Problem requirements: Give as output the line that contains "subtotal: 13349.70 -> 13159.70", followed by every remaining line of the entries, unchanged and with nothing added.

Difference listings
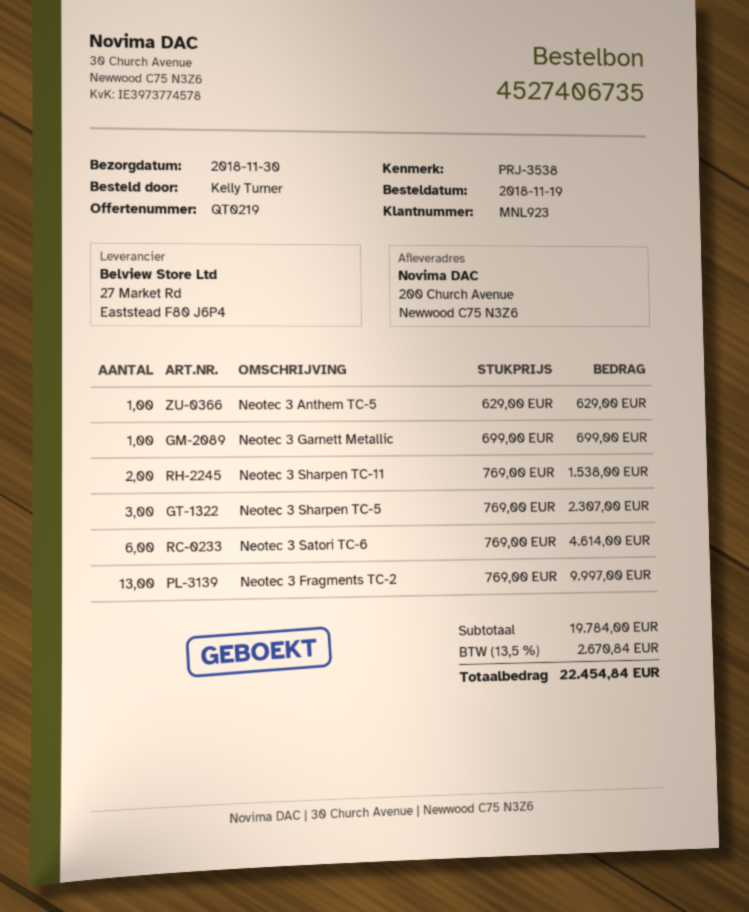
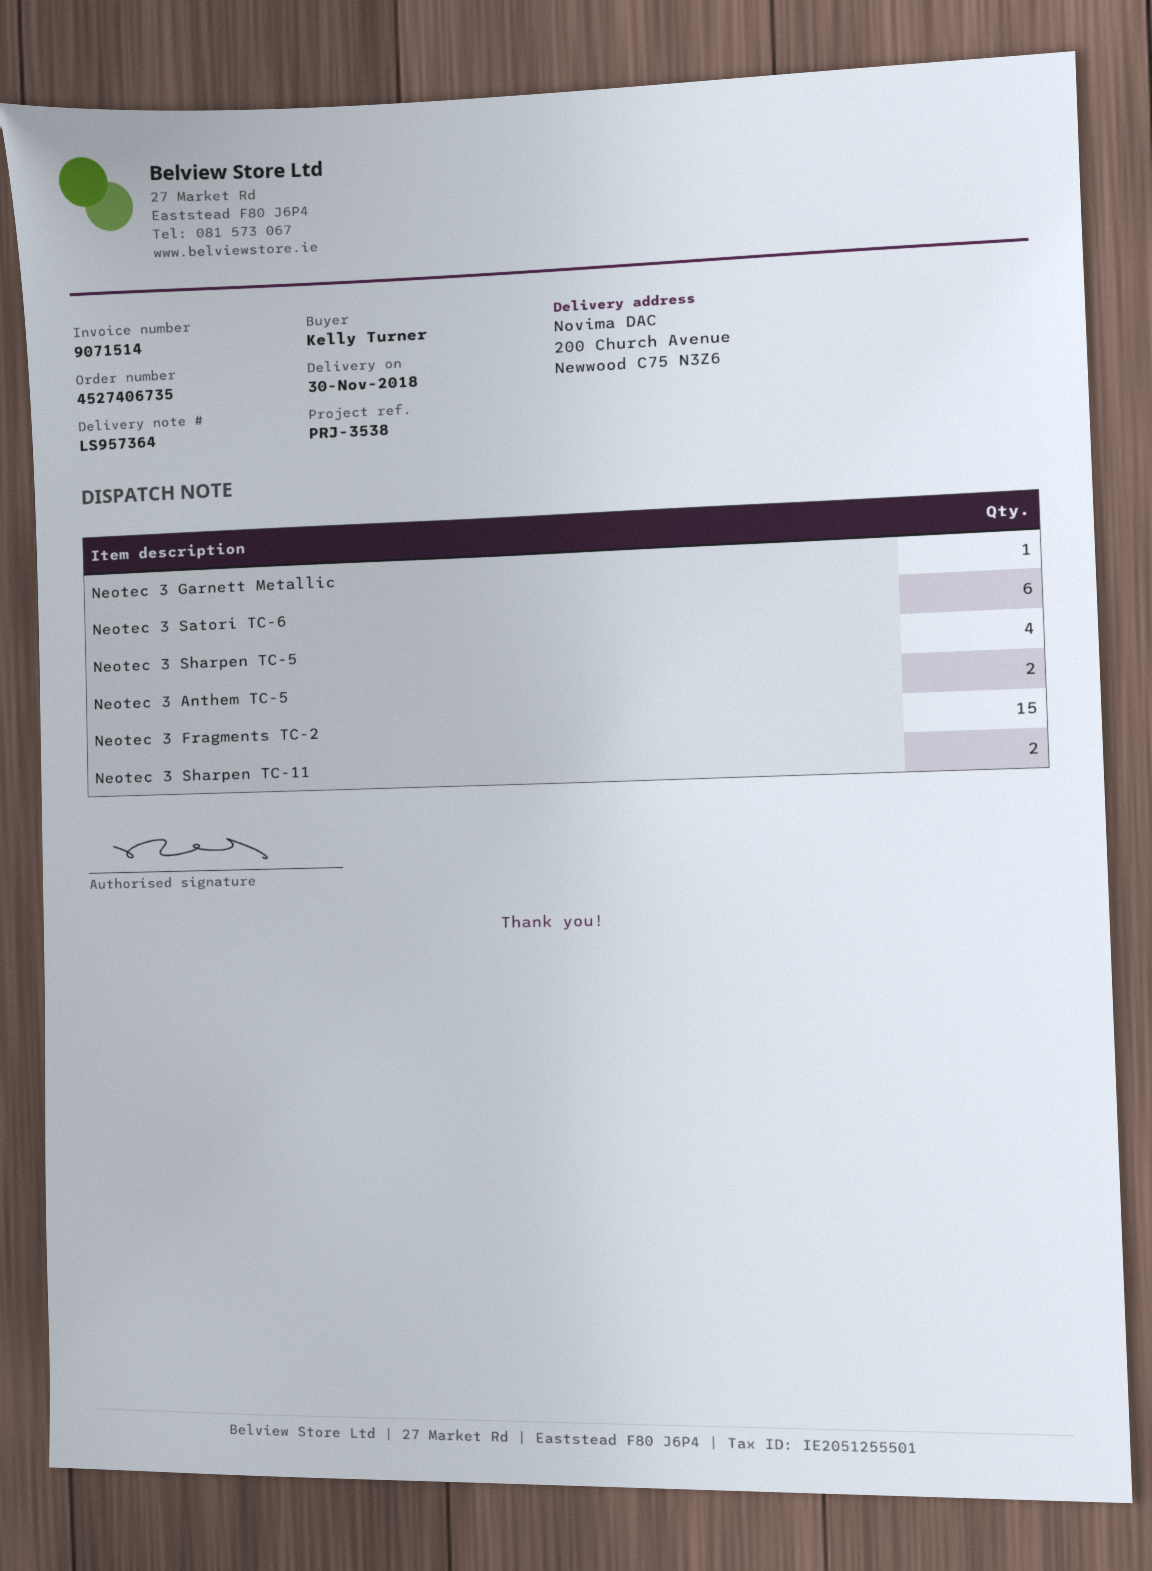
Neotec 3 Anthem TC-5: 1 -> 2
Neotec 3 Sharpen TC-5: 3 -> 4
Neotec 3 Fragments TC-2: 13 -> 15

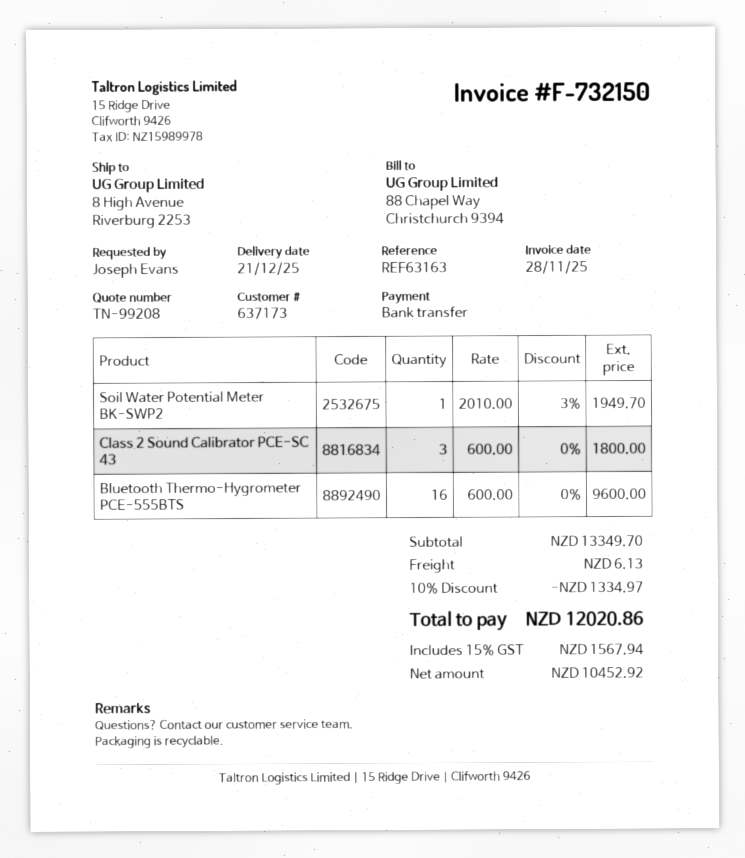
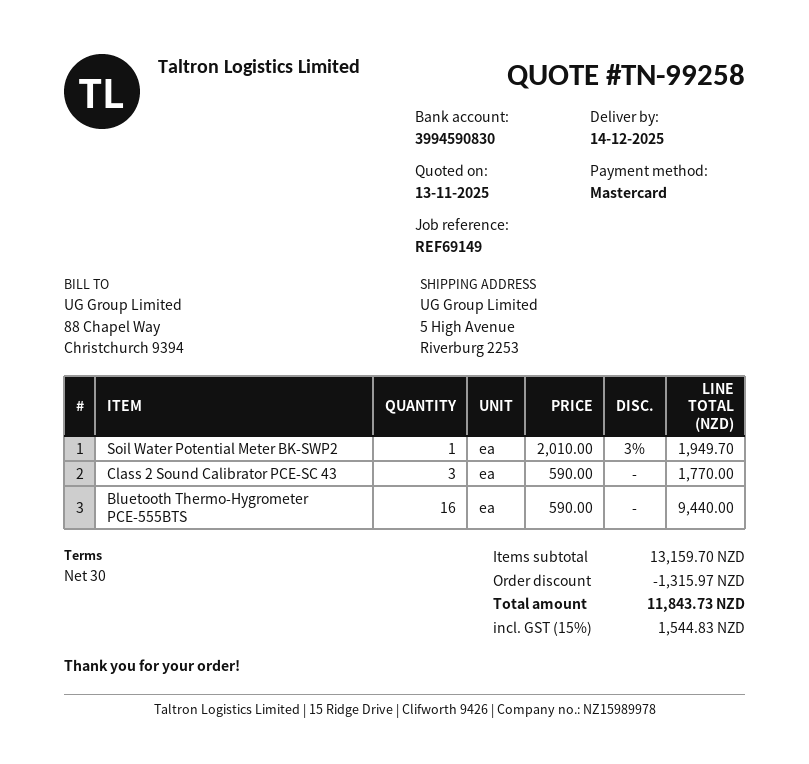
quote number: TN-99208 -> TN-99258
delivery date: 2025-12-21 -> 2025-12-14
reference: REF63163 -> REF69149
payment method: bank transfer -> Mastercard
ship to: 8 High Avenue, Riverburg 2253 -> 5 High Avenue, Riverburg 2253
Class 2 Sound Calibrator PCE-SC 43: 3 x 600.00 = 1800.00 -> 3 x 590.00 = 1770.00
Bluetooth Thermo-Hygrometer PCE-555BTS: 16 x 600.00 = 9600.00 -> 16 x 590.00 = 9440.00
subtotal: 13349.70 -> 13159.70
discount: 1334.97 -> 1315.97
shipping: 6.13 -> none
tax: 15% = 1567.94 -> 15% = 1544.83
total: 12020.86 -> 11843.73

Answer area:
subtotal: 13349.70 -> 13159.70
discount: 1334.97 -> 1315.97
shipping: 6.13 -> none
tax: 15% = 1567.94 -> 15% = 1544.83
total: 12020.86 -> 11843.73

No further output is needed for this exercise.